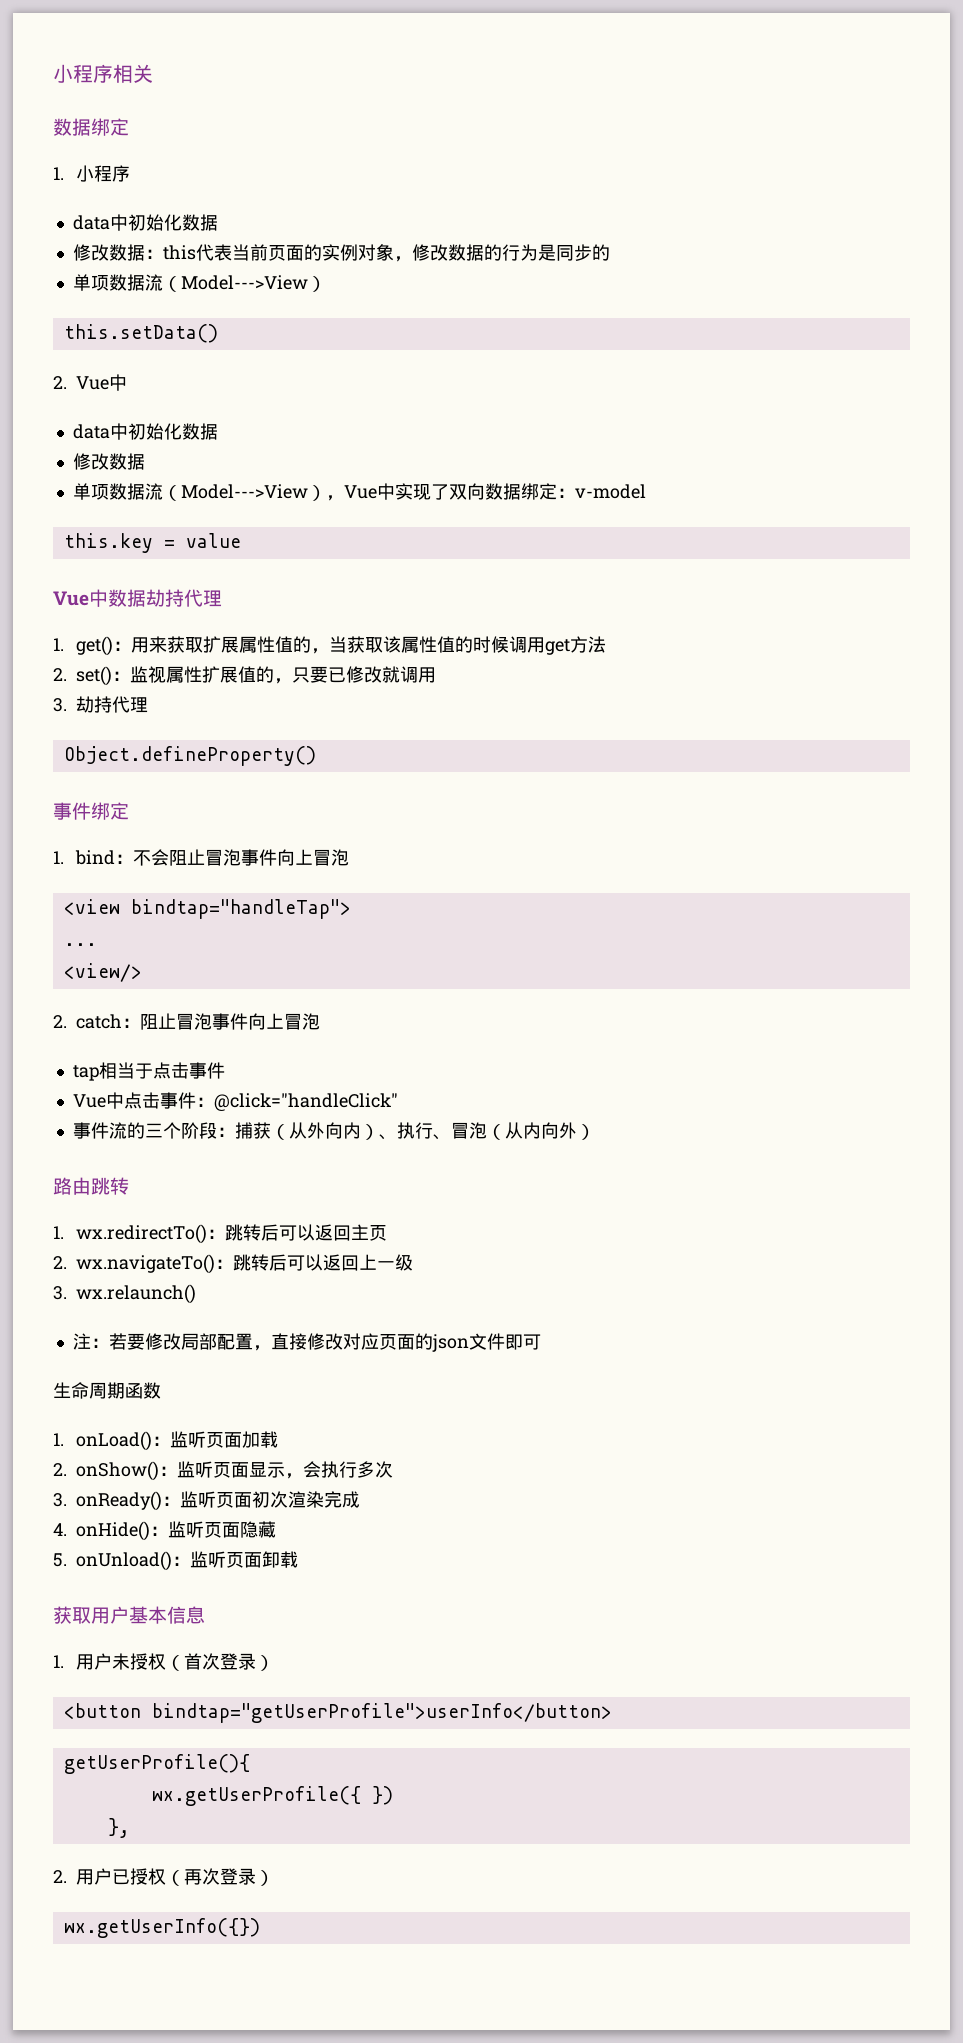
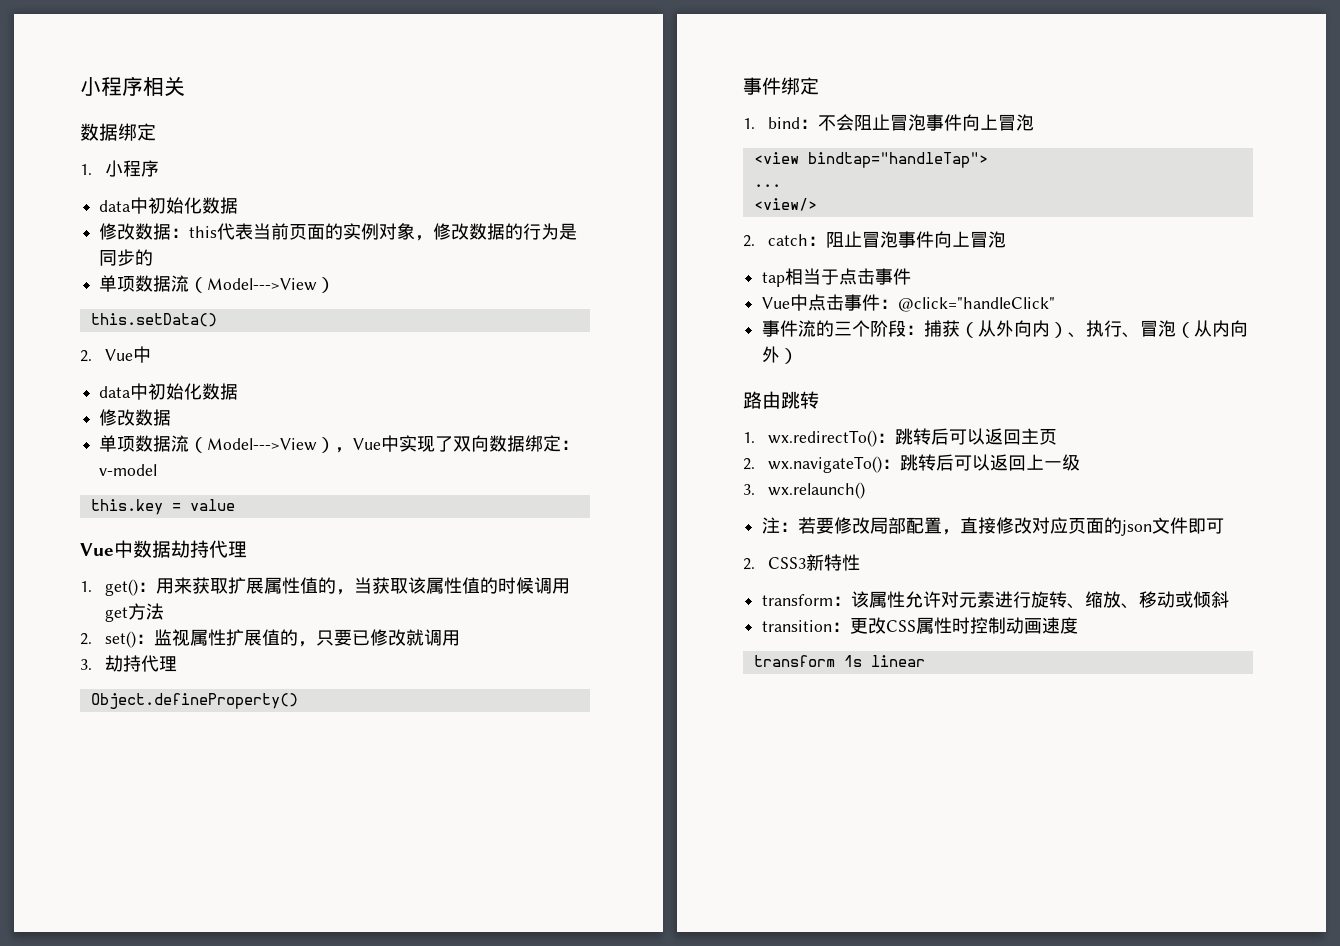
[53,1382,161,1399] [53,1431,278,1451] [53,1461,393,1481] [53,1491,360,1511] [53,1521,276,1541] [53,1551,298,1571] [53,1606,205,1624] [53,1653,274,1671] [63,1703,612,1723] [63,1754,250,1774] [151,1786,393,1806] [107,1818,130,1838] [53,1868,274,1886] [63,1918,260,1938] 生命周期函数 // 1. onLoad()：监听页面加载 // 2. onShow()：监听页面显示，会执行多次 // 3. onReady()：监听页面初次渲染完成 // 4. onHide()：监听页面隐藏 // 5. onUnload()：监听页面卸载 // 获取用户基本信息 // 1.用户未授权（首次登录） // <button bindtap="getUserProfile">userInfo</button> // getUserProfile(){ // wx.getUserProfile({ }) // }, // 2.用户已授权（再次登录） // wx.getUserInfo({}) -> [743,554,861,571] [762,591,1230,609] [762,617,1079,634] [753,655,925,667] 2. CSS3新特性 // transform：该属性允许对元素进行旋转、缩放、移动或倾斜 // transition：更改CSS属性时控制动画速度 // transform 1s linear

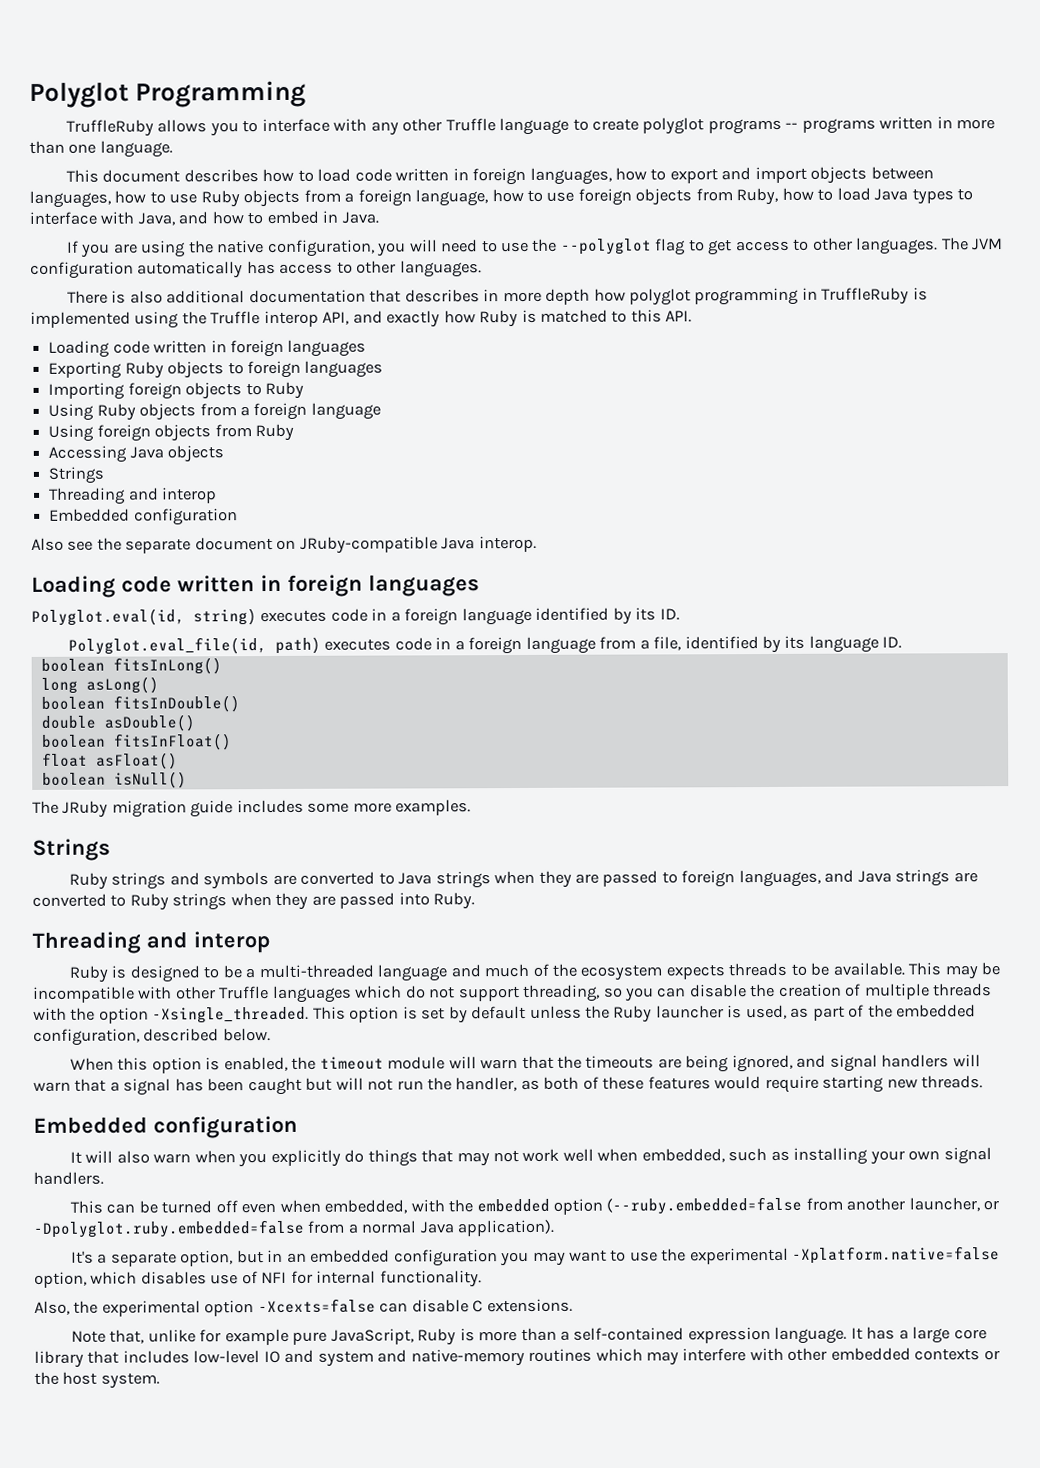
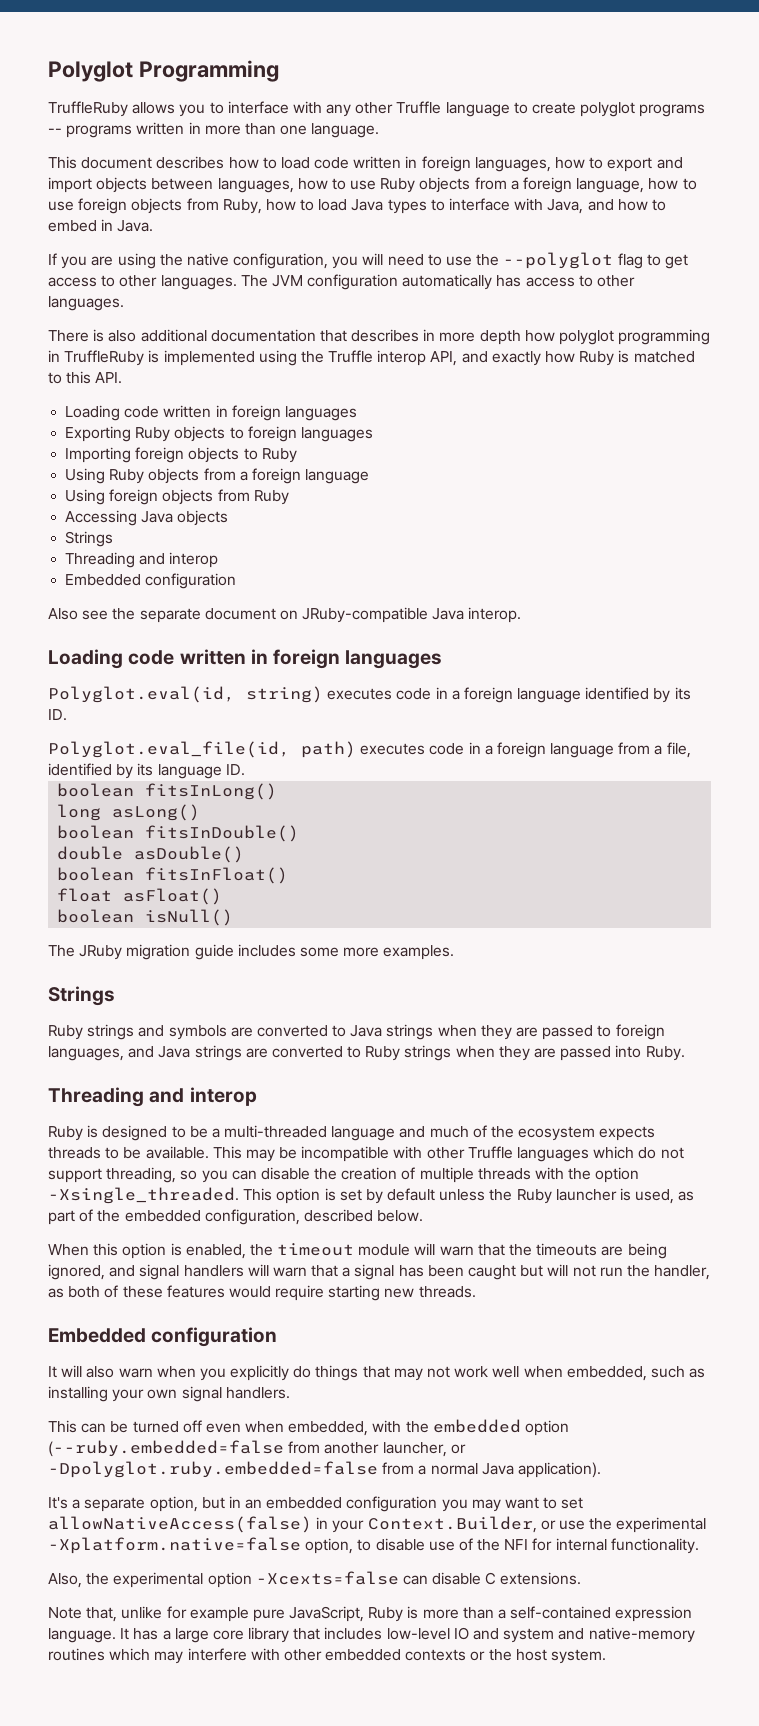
(627, 1255) none -> [561,1497,584,1509] [48,1516,556,1533] set allowNativeAccess(false) in your Context.Builder, or
[90,1271,207,1285] which disables -> [357,1538,425,1551] to disable
(258, 1278) none -> [477,1539,501,1551] the

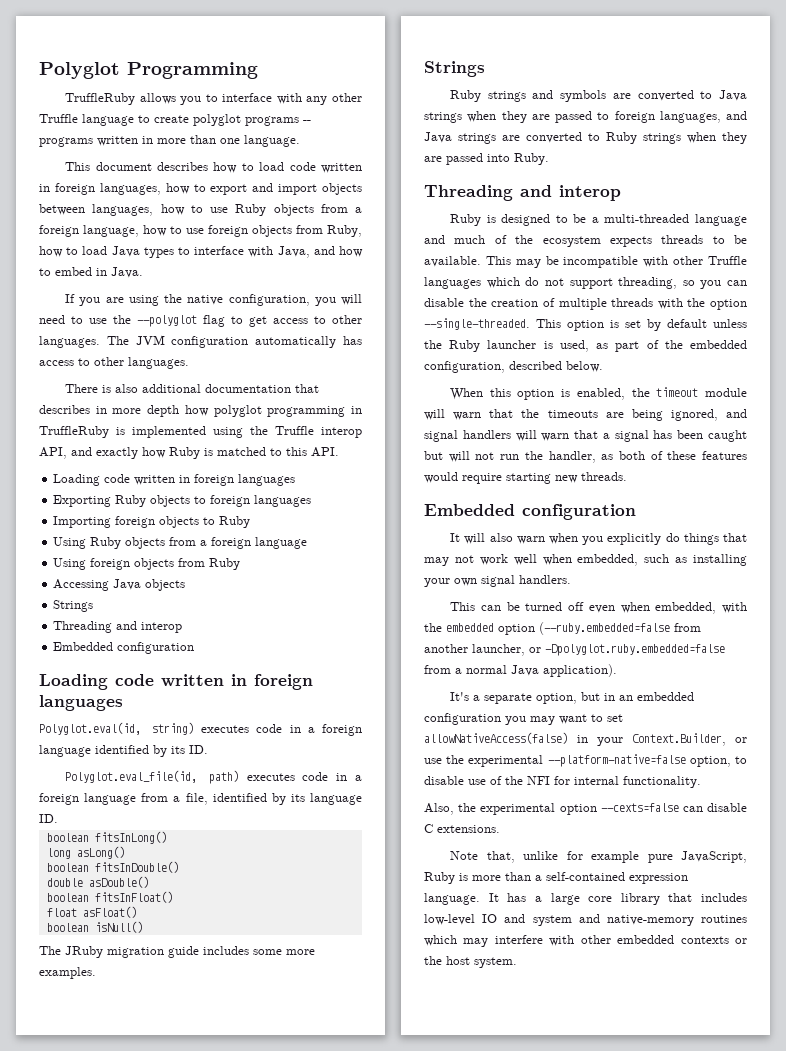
[48,607,522,623] // Also see the separate document on JRuby-compatible Java interop. -> (195, 648) none
[48,1187,239,1204] -Xsingle_threaded. -> [424,318,530,330] --single-threaded.
[48,1537,301,1554] -Xplatform.native=false -> [547,754,686,767] --platform-native=false
[255,1571,399,1585] -Xcexts=false -> [600,803,679,812] --cexts=false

· · · · · · ·

- **Problem statement**: How many lines of the data above include the word "false"? Only that number should be returned.

- **Exercise solution**: 3